CİCERO ve Avrupa Birliği PROJESİ
Giriş
Bu çalışmada Romalı bir devlet adamı ve filozof olarak Cicero’nun siyasal teorileri ile Avrupa Birliği’in bütünleşme süreci ele alınacaktır. Bu açıdan AB projesi ve ortak çıkarı savunan Cicero’nun fikirleri önemlidir. Cicero, Yunanlı filozofların görüşlerinden de faydalanarak Roma devlet yapısını inceledi ve doğal hukuk üzerinde durdu. Teorisini Roma üzerine kurarak Roma Cumhuriyeti’ne bir temel oluşturma çabasındaydı. Cicero’nun siyasal teori açısından temel ilgisi yasaya dayanan siyasal toplumun (res publica) inşasıdır. Cicero için bütün siyasal katmanların uyumlu birlikteliği ile işbirliğinin sağlanması ve cumhuriyete sadık olan yurttaşların cumhuriyeti desteklemek için bir araya gelmesi gerekiyordu[1].
Bir siyasal bütünleşme olarak AB bu anlamda incelenmeyi hak eden bir projedir. Siyasal bütünleşme; siyasal aktörlerin eylem ve beklentilerinin mevcut ulus devletleri de aşan bir merkeze yönlendirerek yeni siyasal mekanizmalar oluşturmasıdır[2]. Bu anlamda AB kökleri eskiye dayanan, yeni bir siyasal bütünleşme projesidir. Bu bütünleşme de ikinci dünya savaşının yaşattığı acıların tekrarlanmasını engelleyecek idealist bir proje olduğu kadar Avrupa’nın dışından gelen politik baskıları da göstermektedir.
Roma’nın Cicero’su
Cicero etkilendiği felsefi dönemden dolayı paradokslarla düşünüyordu. Ona göre cumhuriyette (Roma) bu zeminde ele alınabilirdi. Bir tarafta Curnhuriyet’in ortak çıkarlarını kollayıp gözeten iyi yurttaşlar diğer tarafta popülist yöntemlerle halkı peşine takan siyasetçiler. Cicero, bu anlamda iyi yurttaşlara hitap ediyordu: Amacı yurttaşların siyasal eylemlerde bulunurken Yunan felsefesinden ve Roma politik deneyimlerinden bir çıkar yol sunmaktı. Onun tüm çabasının özeti; res publica’nın politik düzene konulması ve cumhuriyet anayasasını popülist iktidardan kurtarmaktı.
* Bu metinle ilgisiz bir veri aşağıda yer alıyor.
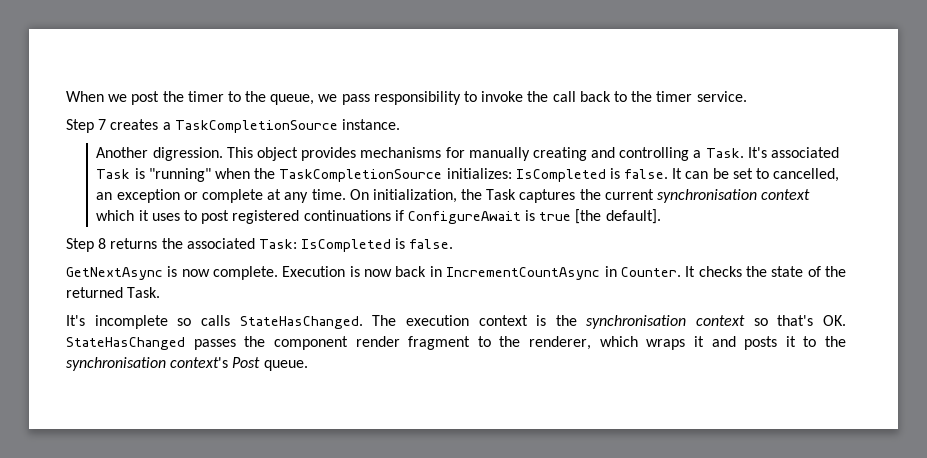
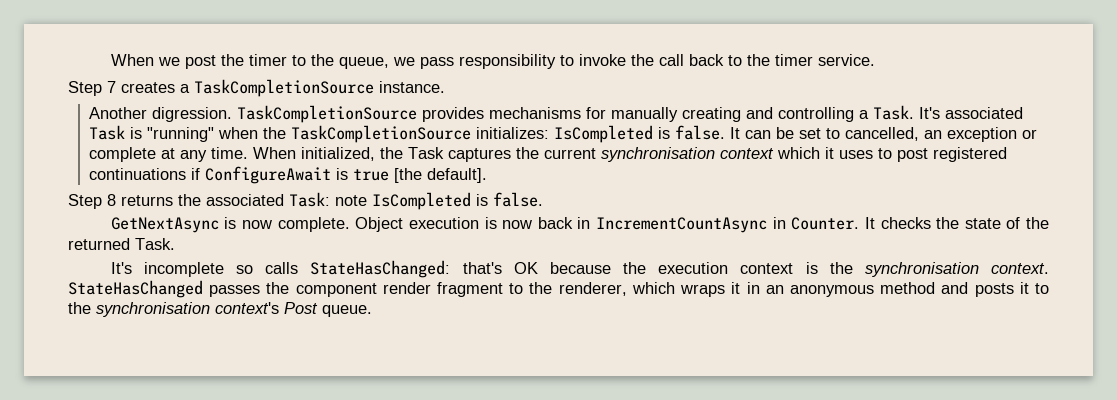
- This object provides mechanisms for manually creating and controlling a Task.
+ TaskCompletionSource provides mechanisms for manually creating and controlling a Task.
- On initialization, the Task captures the current synchronisation context which it uses to post registered continuations if ConfigureAwait is true [the default].
+ When initialized, the Task captures the current synchronisation context which it uses to post registered continuations if ConfigureAwait is true [the default].
- Step 8 returns the associated Task: IsCompleted is false.
+ Step 8 returns the associated Task: note IsCompleted is false.
- Execution is now back in IncrementCountAsync in Counter.
+ Object execution is now back in IncrementCountAsync in Counter.
- It's incomplete so calls StateHasChanged. The execution context is the synchronisation context so that's OK. StateHasChanged passes the component render fragment to the renderer, which wraps it and posts it to the synchronisation context's Post queue.
+ It's incomplete so calls StateHasChanged: that's OK because the execution context is the synchronisation context. StateHasChanged passes the component render fragment to the renderer, which wraps it in an anonymous method and posts it to the synchronisation context's Post queue.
Cicero’ya göre devlet, çıkarlarını korumak için halkın bir örgütlenmesidir[3]. Ortak çıkarları gözetecek bu karar verme otoritesi birilerinin elinde olmalıdır. Halk bu işi kendi başına üstlenebileceği gibi, Platoncu anlamda kendini başkalarına emanet edebilir. Bu emanetçiler de elbette aristokratlardan oluşmalıydı ona göre. Ancak o bu sınıf için sınırsız bir yetki öngörmüyor bunun anayasal bir zemininden beslenmesi gerektiğinden bahsediyordu. Bunların yanında devletin salt ortak çıkara ve ortak amaçlara dayandırmıyor. Devleti yasalar üzerine oturtmaya çalışıyordu. Kısaca Cicero için, yasa ve çıkarlarda eşitlik, hem bütün yurttaşların çıkarlarının birliğinin sağlanmasında hem de siyasal toplumun bir arada tutulmasında en önemli unsurdur[4]. Devlet halkın çıkarlarını savunan “yasal” bir örgüt olarak tasavvur edilmişti. Dolaysısıyla hiçbir rejim tek başına mutlak iyi olamaz. Bu rejimler bir araya getirilip karma rejim tesis edilebilir. Karma anayasanın sonucu uyumlu bir devlet ve barış içerisinde bir toplumsal düzen olacaktır; ancak böyle bir yönetim “bir eşitlik öğesiyle bir güçlülük öğesi” sağlar ve res publica’nın devamlılığını garanti altına alınabilir[5].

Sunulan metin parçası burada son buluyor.